Every line of the listing below from the one with "row 181: 193" up to and including the one with "67 | Estimated_Error: 7.18 -> 5.38" should be retyped exactly, and nothing else; pictures are not part of the copy.

▽

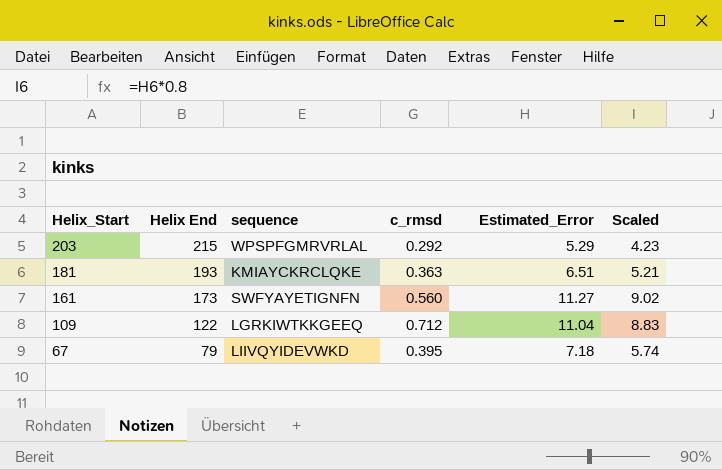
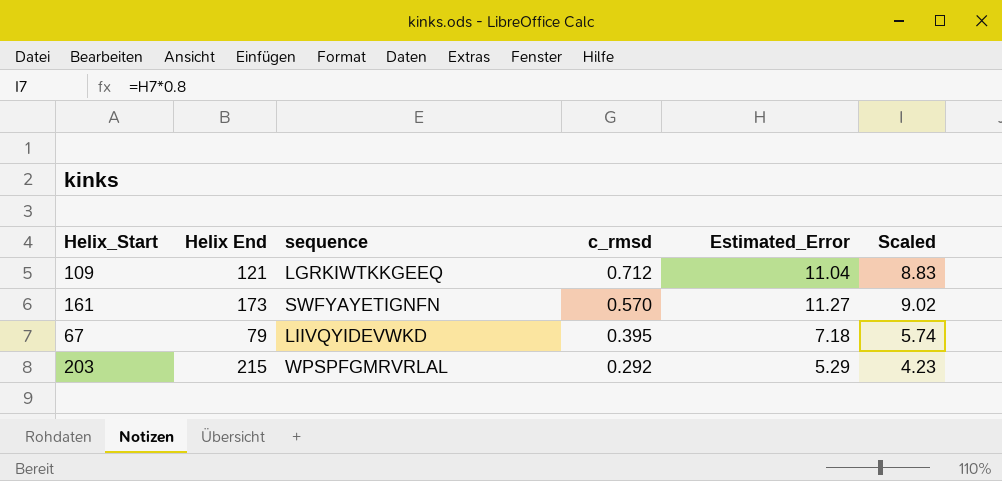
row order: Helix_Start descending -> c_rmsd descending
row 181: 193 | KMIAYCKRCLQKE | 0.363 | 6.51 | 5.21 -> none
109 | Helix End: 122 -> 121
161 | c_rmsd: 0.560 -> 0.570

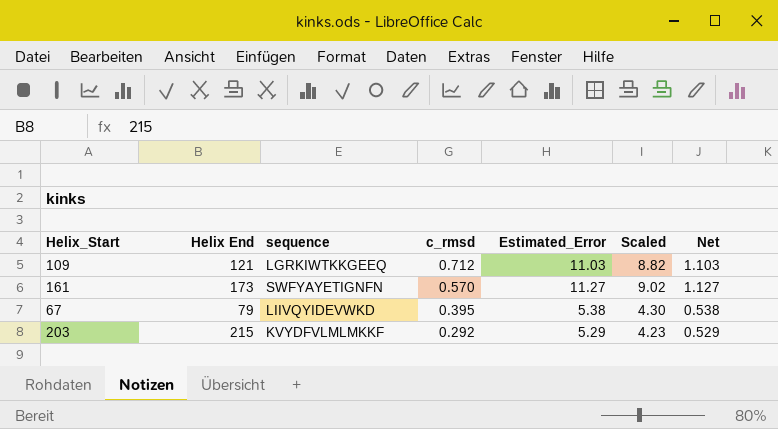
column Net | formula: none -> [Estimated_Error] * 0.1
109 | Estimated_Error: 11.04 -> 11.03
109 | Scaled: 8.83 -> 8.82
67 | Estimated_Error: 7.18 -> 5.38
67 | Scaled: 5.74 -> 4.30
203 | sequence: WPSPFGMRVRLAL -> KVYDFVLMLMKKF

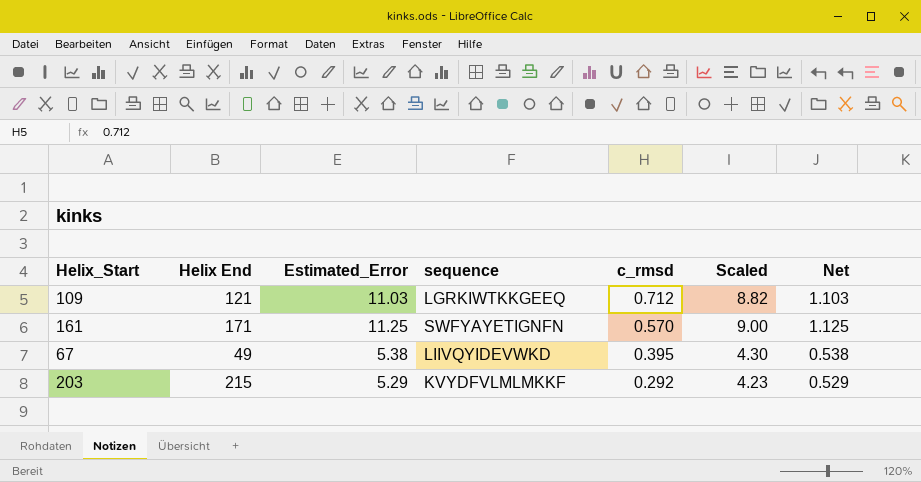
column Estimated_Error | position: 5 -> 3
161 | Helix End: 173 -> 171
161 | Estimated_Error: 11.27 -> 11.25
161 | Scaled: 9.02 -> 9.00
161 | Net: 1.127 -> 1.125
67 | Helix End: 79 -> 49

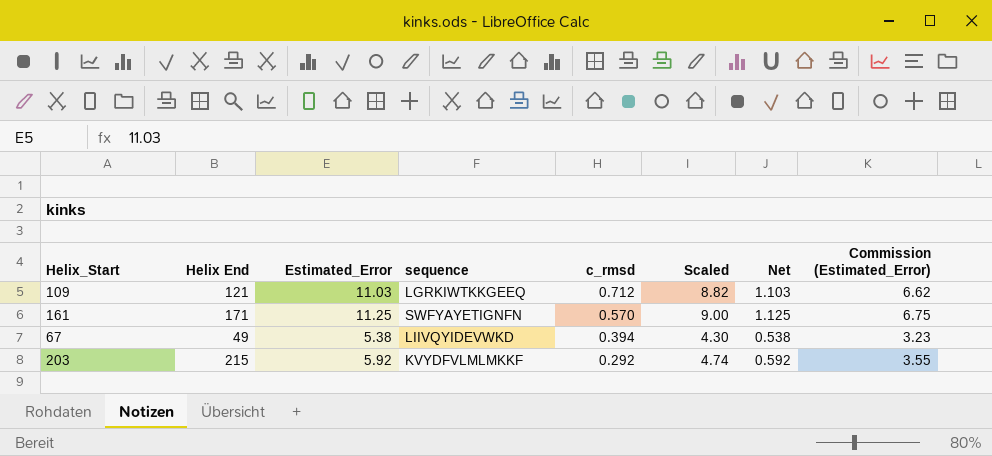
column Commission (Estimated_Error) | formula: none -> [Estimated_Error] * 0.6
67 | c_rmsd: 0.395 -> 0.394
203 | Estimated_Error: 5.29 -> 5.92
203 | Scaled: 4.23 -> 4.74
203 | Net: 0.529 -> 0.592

△

EXERCISE OUTPUT:
row 181: 193 | KMIAYCKRCLQKE | 0.363 | 6.51 | 5.21 -> none
109 | Helix End: 122 -> 121
161 | c_rmsd: 0.560 -> 0.570

column Net | formula: none -> [Estimated_Error] * 0.1
109 | Estimated_Error: 11.04 -> 11.03
109 | Scaled: 8.83 -> 8.82
67 | Estimated_Error: 7.18 -> 5.38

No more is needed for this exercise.